== Dataset extract ==

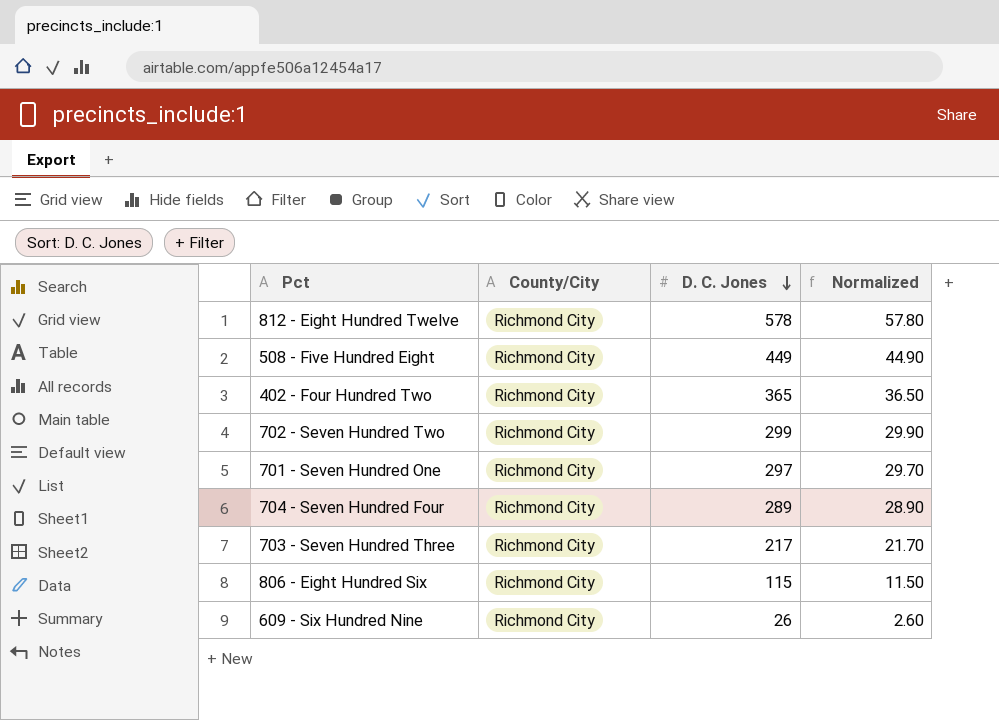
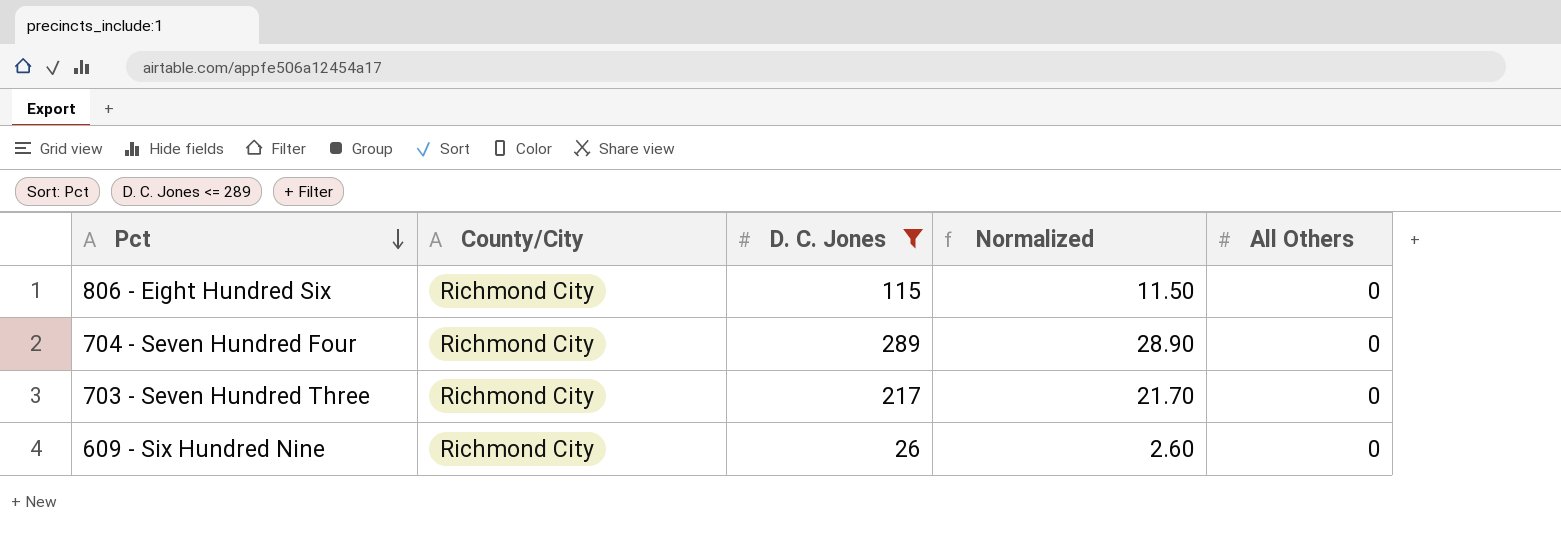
filter: none -> D. C. Jones <= 289
row order: D. C. Jones descending -> Pct descending
column All Others | position: none -> 5

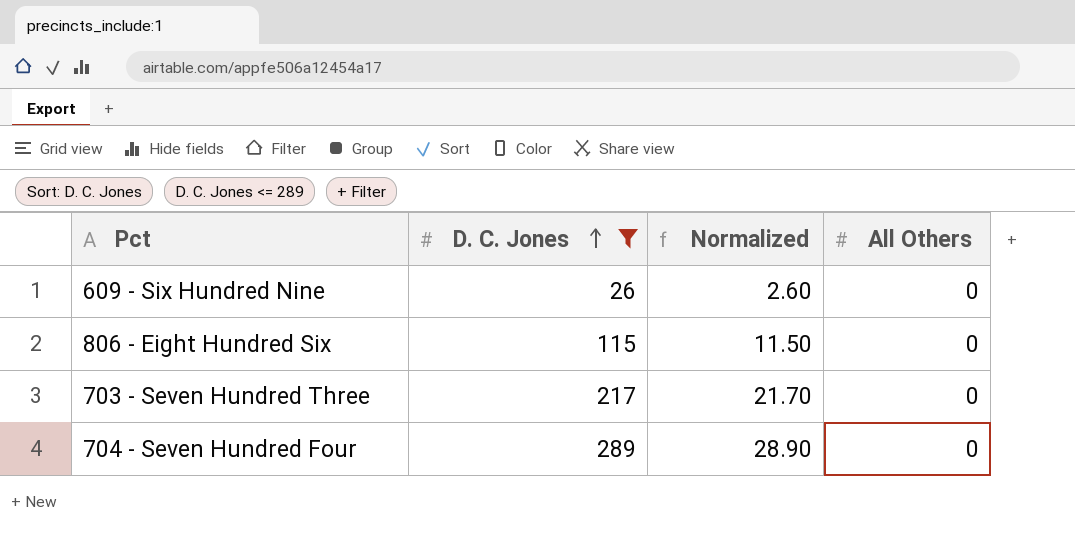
row order: Pct descending -> D. C. Jones ascending
column County/City | position: 2 -> none

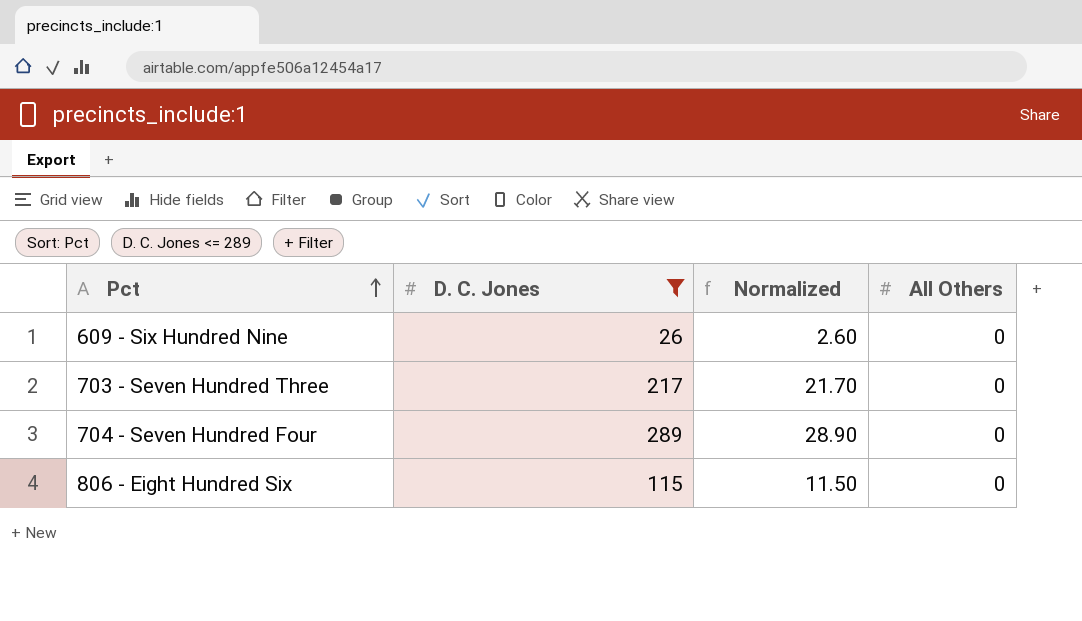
row order: D. C. Jones ascending -> Pct ascending

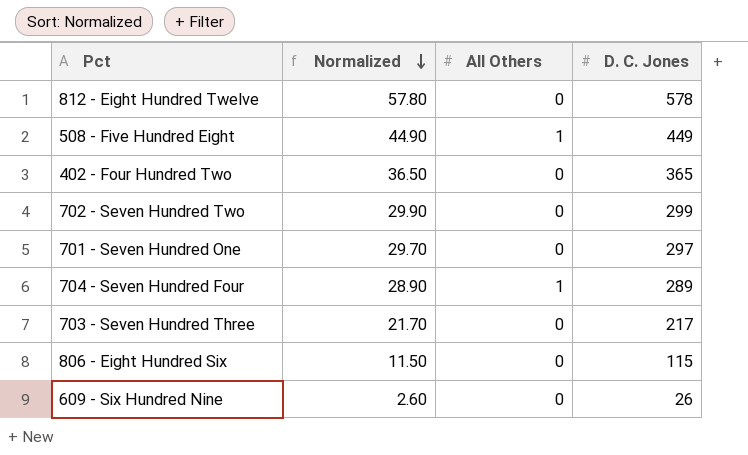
filter: D. C. Jones <= 289 -> none
row order: Pct ascending -> Normalized descending
column D. C. Jones | position: 2 -> 4
704 - Seven Hundred Four | All Others: 0 -> 1

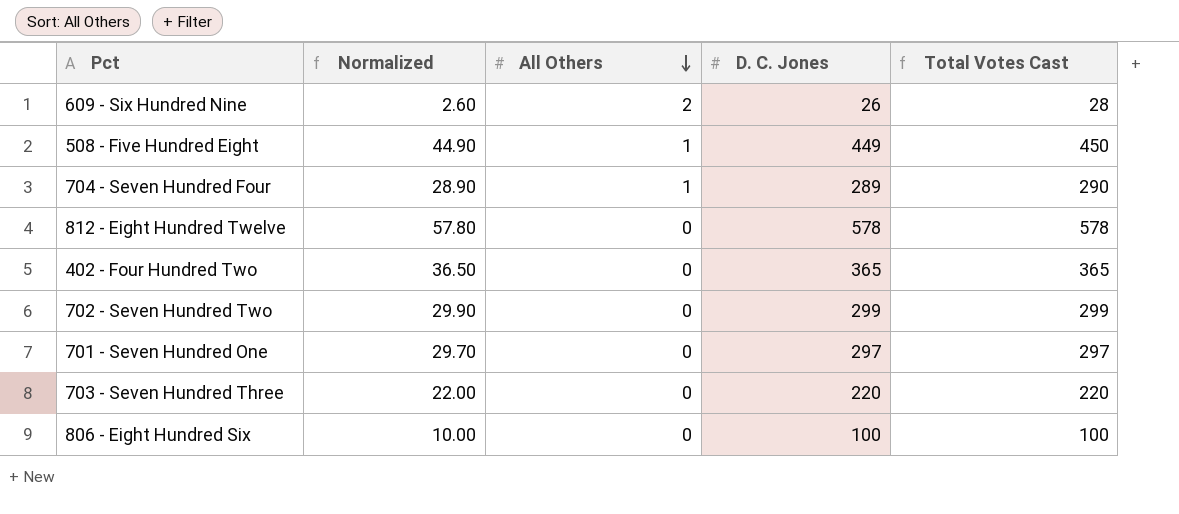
row order: Normalized descending -> All Others descending
column Total Votes Cast | formula: none -> [All Others] + [D. C. Jones]
609 - Six Hundred Nine | All Others: 0 -> 2
703 - Seven Hundred Three | Normalized: 21.70 -> 22.00
703 - Seven Hundred Three | D. C. Jones: 217 -> 220
806 - Eight Hundred Six | Normalized: 11.50 -> 10.00
806 - Eight Hundred Six | D. C. Jones: 115 -> 100

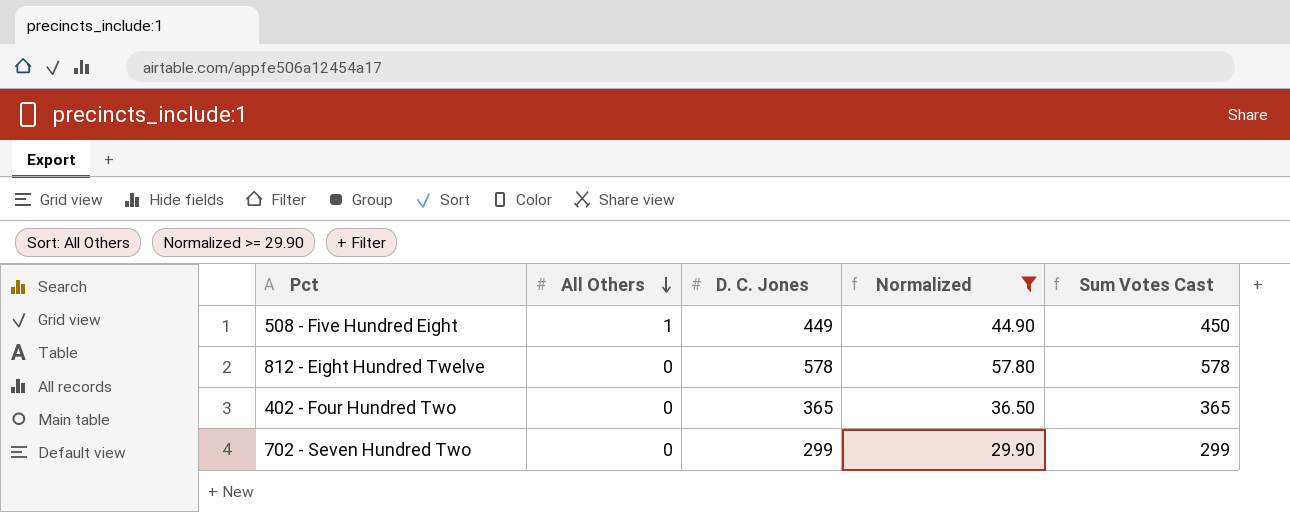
filter: none -> Normalized >= 29.90
column Normalized | position: 2 -> 4
column name: Total Votes Cast -> Sum Votes Cast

== Description of the task ==
Please return only the lines from the one holding "filter: D. C. Jones <= 289 -> none" through the end of the data, both ends included; do not copy any pictures.

== Answer box ==
filter: D. C. Jones <= 289 -> none
row order: Pct ascending -> Normalized descending
column D. C. Jones | position: 2 -> 4
704 - Seven Hundred Four | All Others: 0 -> 1

row order: Normalized descending -> All Others descending
column Total Votes Cast | formula: none -> [All Others] + [D. C. Jones]
609 - Six Hundred Nine | All Others: 0 -> 2
703 - Seven Hundred Three | Normalized: 21.70 -> 22.00
703 - Seven Hundred Three | D. C. Jones: 217 -> 220
806 - Eight Hundred Six | Normalized: 11.50 -> 10.00
806 - Eight Hundred Six | D. C. Jones: 115 -> 100

filter: none -> Normalized >= 29.90
column Normalized | position: 2 -> 4
column name: Total Votes Cast -> Sum Votes Cast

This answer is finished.